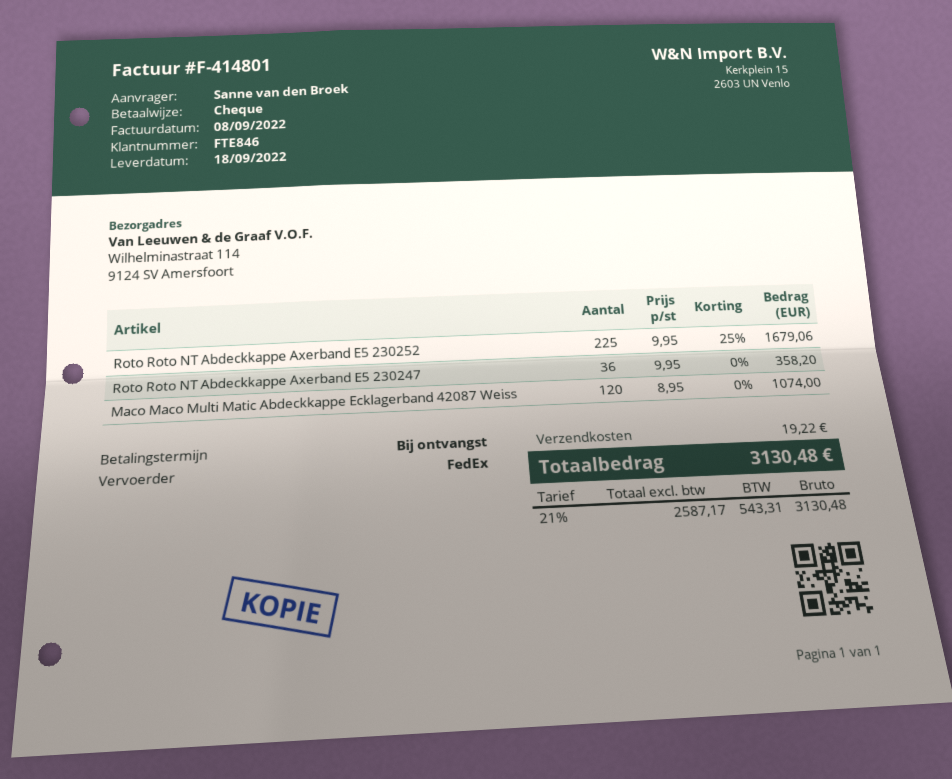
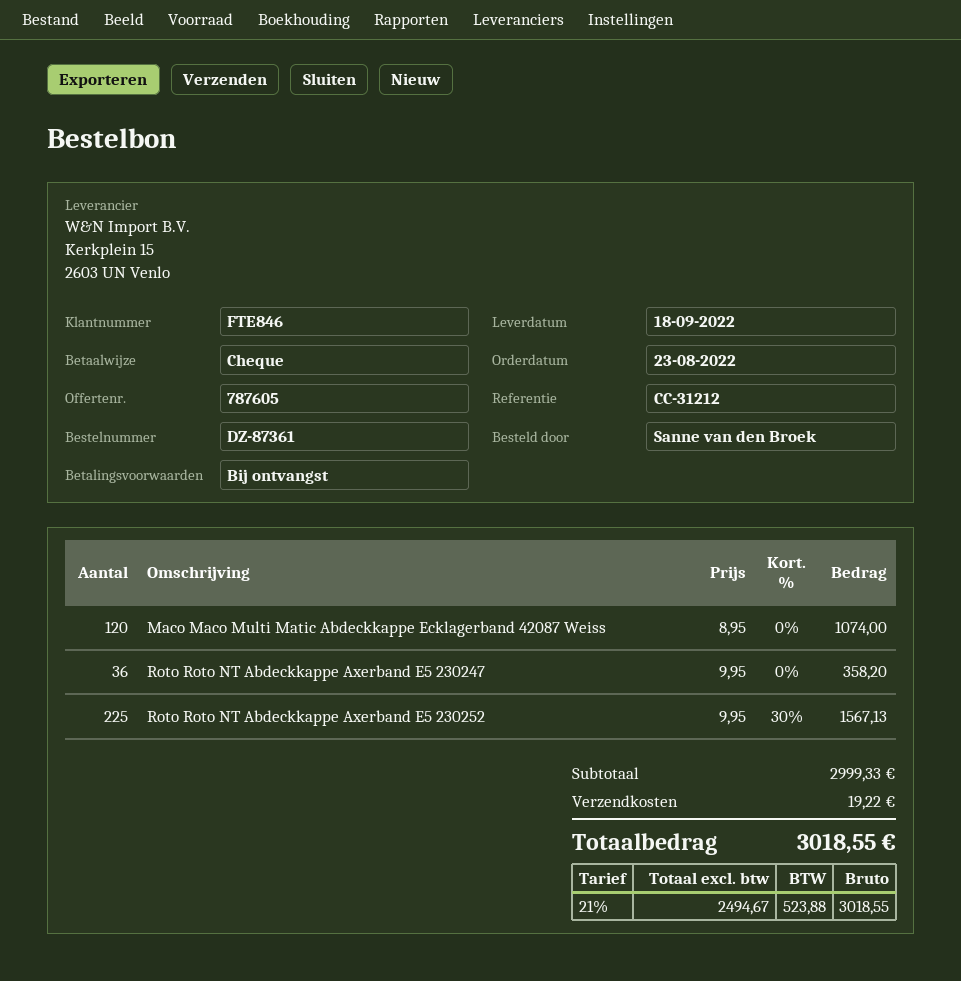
Roto Roto NT Abdeckkappe Axerband E5 230252: 225 x 9.95 - 25% = 1679.06 -> 225 x 9.95 - 30% = 1567.13
net: 2587.17 -> 2494.67
tax: 21% = 543.31 -> 21% = 523.88
total: 3130.48 -> 3018.55

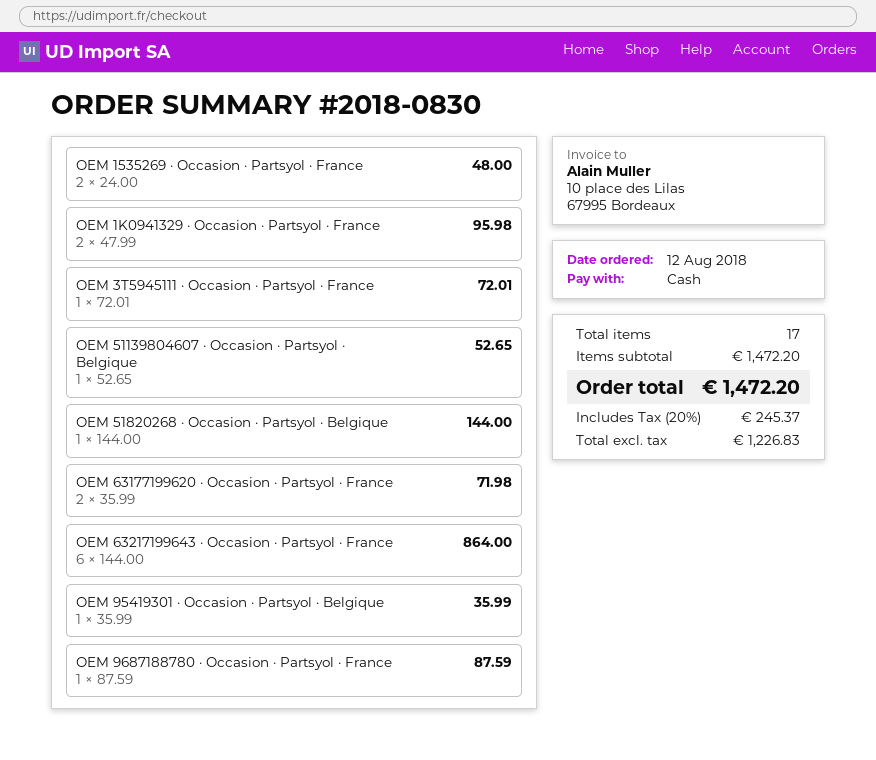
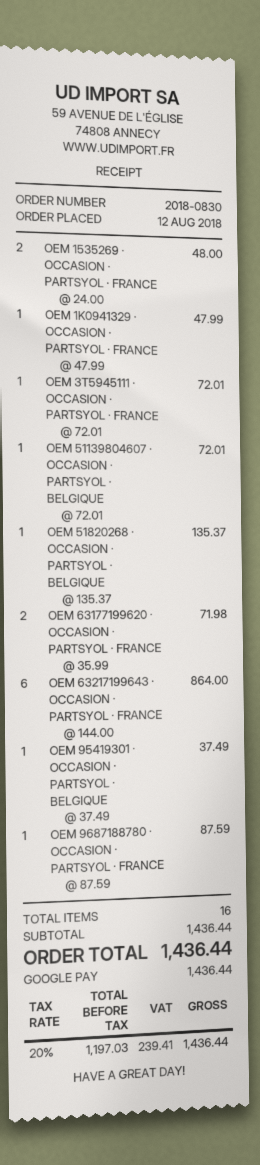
payment method: cash -> Google Pay
OEM 1K0941329 · Occasion · Partsyol · France: 2 x 47.99 = 95.98 -> 1 x 47.99 = 47.99
OEM 51139804607 · Occasion · Partsyol · Belgique: 1 x 52.65 = 52.65 -> 1 x 72.01 = 72.01
OEM 51820268 · Occasion · Partsyol · Belgique: 1 x 144.00 = 144.00 -> 1 x 135.37 = 135.37
OEM 95419301 · Occasion · Partsyol · Belgique: 1 x 35.99 = 35.99 -> 1 x 37.49 = 37.49
total quantity: 17 -> 16
subtotal: 1472.20 -> 1436.44
net: 1226.83 -> 1197.03
tax: 20% = 245.37 -> 20% = 239.41
total: 1472.20 -> 1436.44

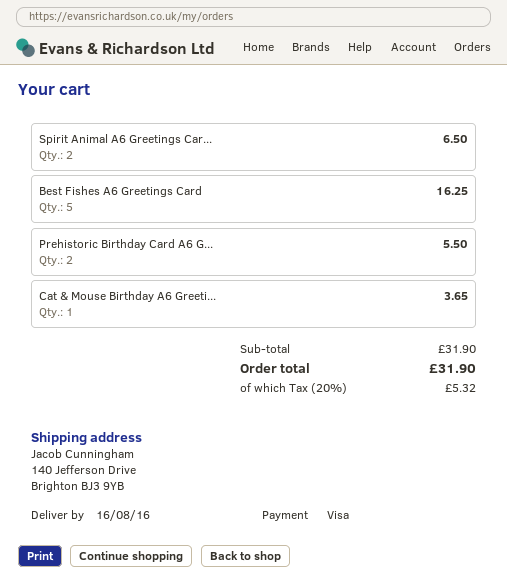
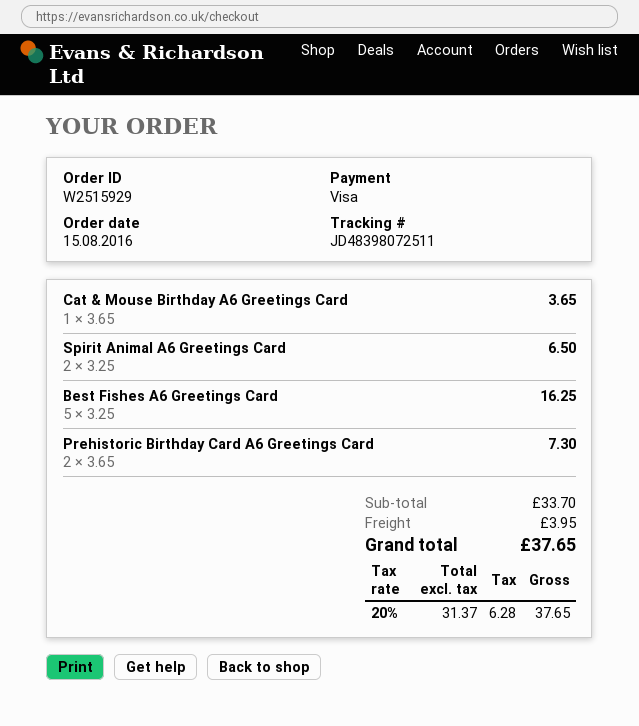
Prehistoric Birthday Card A6 G...: 2 for 5.50 -> 2 for 7.30
subtotal: 31.90 -> 33.70
shipping: none -> 3.95
tax: 20% = 5.32 -> 20% = 6.28
total: 31.90 -> 37.65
_ _ _
> _AIM OF THE TASK_: Give back every record above word for word; the pictures have no place in it.

> _THE ANSWER_:
Roto Roto NT Abdeckkappe Axerband E5 230252: 225 x 9.95 - 25% = 1679.06 -> 225 x 9.95 - 30% = 1567.13
net: 2587.17 -> 2494.67
tax: 21% = 543.31 -> 21% = 523.88
total: 3130.48 -> 3018.55

payment method: cash -> Google Pay
OEM 1K0941329 · Occasion · Partsyol · France: 2 x 47.99 = 95.98 -> 1 x 47.99 = 47.99
OEM 51139804607 · Occasion · Partsyol · Belgique: 1 x 52.65 = 52.65 -> 1 x 72.01 = 72.01
OEM 51820268 · Occasion · Partsyol · Belgique: 1 x 144.00 = 144.00 -> 1 x 135.37 = 135.37
OEM 95419301 · Occasion · Partsyol · Belgique: 1 x 35.99 = 35.99 -> 1 x 37.49 = 37.49
total quantity: 17 -> 16
subtotal: 1472.20 -> 1436.44
net: 1226.83 -> 1197.03
tax: 20% = 245.37 -> 20% = 239.41
total: 1472.20 -> 1436.44

Prehistoric Birthday Card A6 G...: 2 for 5.50 -> 2 for 7.30
subtotal: 31.90 -> 33.70
shipping: none -> 3.95
tax: 20% = 5.32 -> 20% = 6.28
total: 31.90 -> 37.65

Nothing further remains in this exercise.